Download or read book Modern Archaics written by Shenquing Wu and published by BRILL. This book was released on 2020-10-26 with total page 459 pages. Available in PDF, EPUB and Kindle. Book excerpt: After the collapse of the Qing dynasty in 1911 and the rise of a vernacular language movement, most scholars and writers declared the classical Chinese poetic tradition to be dead. But how could a longstanding high poetic form simply grind to a halt, even in the face of tumultuous social change? In this groundbreaking book, Shengqing Wu explores the transformation of Chinese classical-style poetry in the early twentieth century. Drawing on extensive archival research into the poetry collections and literary journals of two generations of poets and critics, Wu discusses the continuing significance of the classical form with its densely allusive and intricately wrought style. She combines close readings of poems with a depiction of the cultural practices their authors participated in, including poetry gatherings, the use of mass media, international travel, and translation, to show how the lyrical tradition was a dynamic force fully capable of engaging with modernity. By examining the works and activities of previously neglected poets who maintained their commitment to traditional aesthetic ideals, Modern Archaics illuminates the splendor of Chinese lyricism and highlights the mutually transformative power of the modern and the archaic.

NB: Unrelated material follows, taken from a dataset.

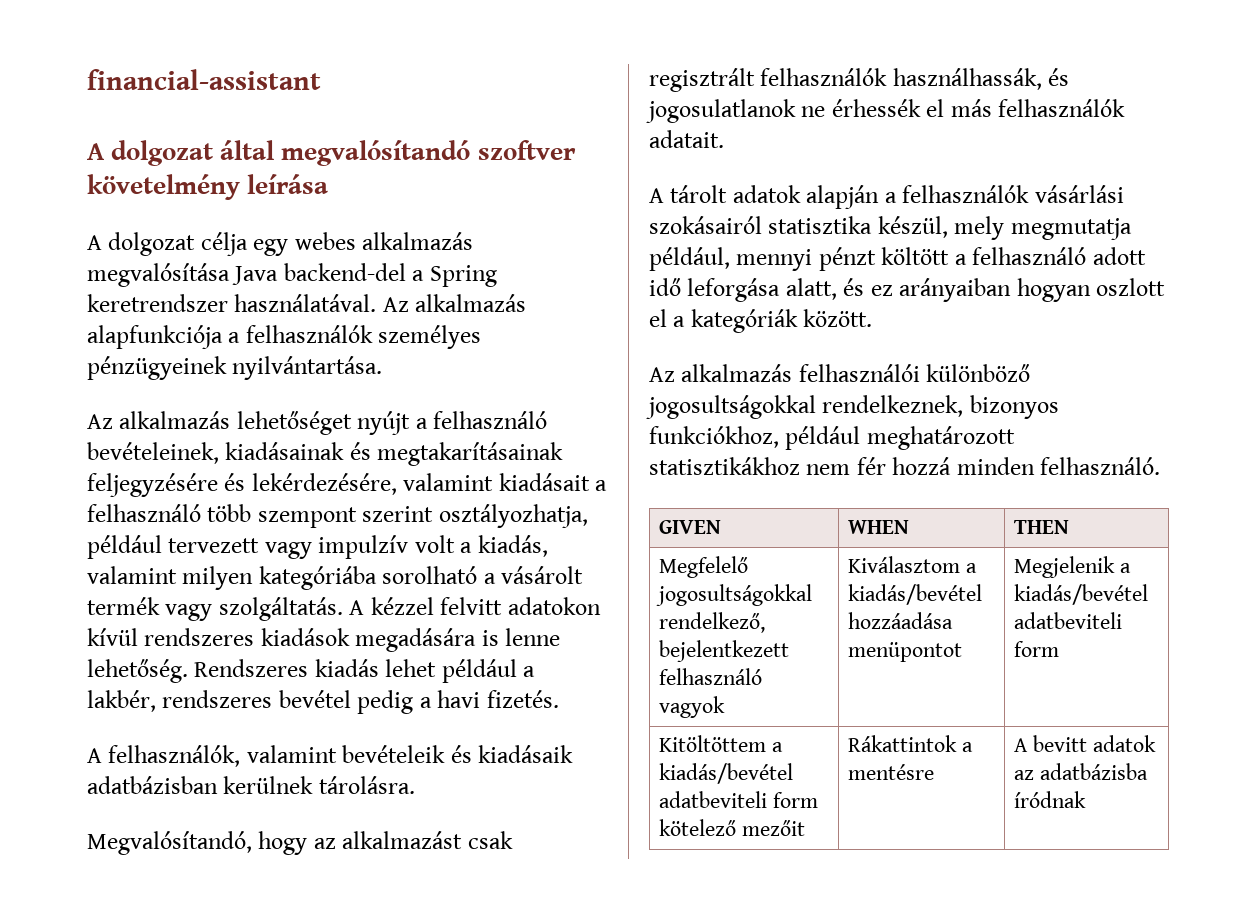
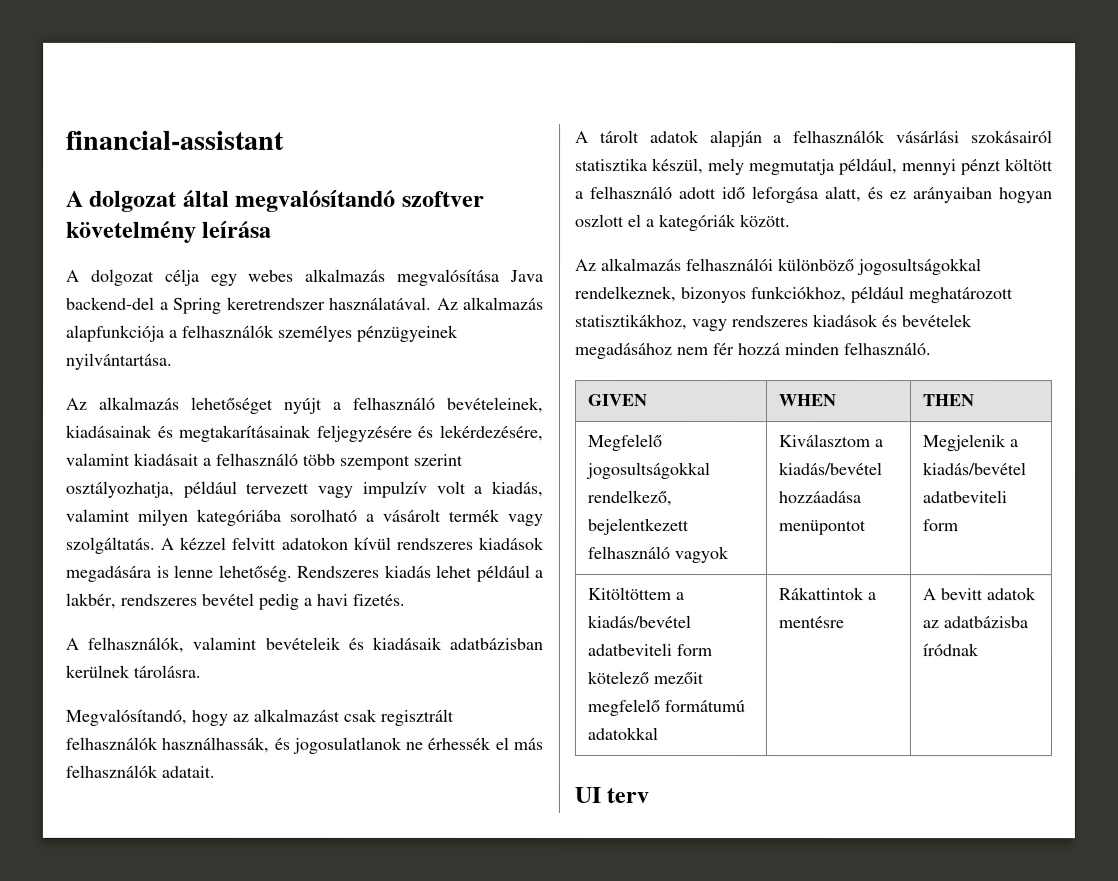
[649,457,800,475] statisztikákhoz -> [575,314,973,332] [575,343,673,360] statisztikákhoz, vagy rendszeres kiadások és bevételek megadásához
(806, 828) none -> [586,699,745,717] [586,727,658,741] megfelelő formátumú adatokkal
(1087, 799) none -> [574,787,650,804] // UI terv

Download or read book The Lost Geopoetic Horizon of Li Jieren written by Kenny Kwok-kwan Ng and published by BRILL. This book was released on 2015-03-10 with total page 319 pages. Available in PDF, EPUB and Kindle. Book excerpt: Engaged with the paradigms of cultural geography, local history, spatial politics, and everyday life, The Lost Geopoetic Horizon of Li Jieren unveils a Sichuan writer’s lifelong quest: an independent historical fiction writing project on Chengdu from the turn of the century through China’s 1911 Revolution. Kenny Kwok-kwan Ng's study illuminates the crisis of writing home in a globalized age by rescuing Li Jieren’s repeatedly revised but never finished river-novel series written from Republican to Communist China, struggling to liberate local memory from the national cum revolutionary currents. The book undercuts official historiography and rewrites Chinese literary history from the ground up by highlighting Li’s resilient geopoetics of writing that decenters the nation by adopting the place-based view of a distant province.
Download or read book Papers of the British Association for Korean Studies written by and published by . This book was released on 1994 with total page 716 pages. Available in PDF, EPUB and Kindle. Book excerpt:
Download or read book Modern Chinese Literature written by and published by . This book was released on 1998 with total page 318 pages. Available in PDF, EPUB and Kindle. Book excerpt:
Download or read book Relics of Iconoclasm Modernism Shi Zhecun and Shanghai s Margins written by Stephen William Schaefer and published by . This book was released on 2000 with total page 470 pages. Available in PDF, EPUB and Kindle. Book excerpt:
Download or read book Text Performance and Gender in Chinese Literature and Music written by Maghiel van Crevel and published by BRILL. This book was released on 2009-11-27 with total page 480 pages. Available in PDF, EPUB and Kindle. Book excerpt: Wilt Idema is one of the world's leading scholars and translators of Chinese literature, with research interests ranging from classical poetry to premodern fiction, performance literature and women's writing. His oeuvre is exceptional in its inclusiveness and its ability to let different historical periods, genres and issues speak to one another, and to make the riches of Chinese literature accessible to a wide range of readers. In honor of his work, this collection brings together new research by twenty-two prominent scholars in a field of tremendous scope and diversity, on topics including genre characteristics, literary representations of social and political history, gender and cultural identity, music, autobiography, women's writing, internet literature and more.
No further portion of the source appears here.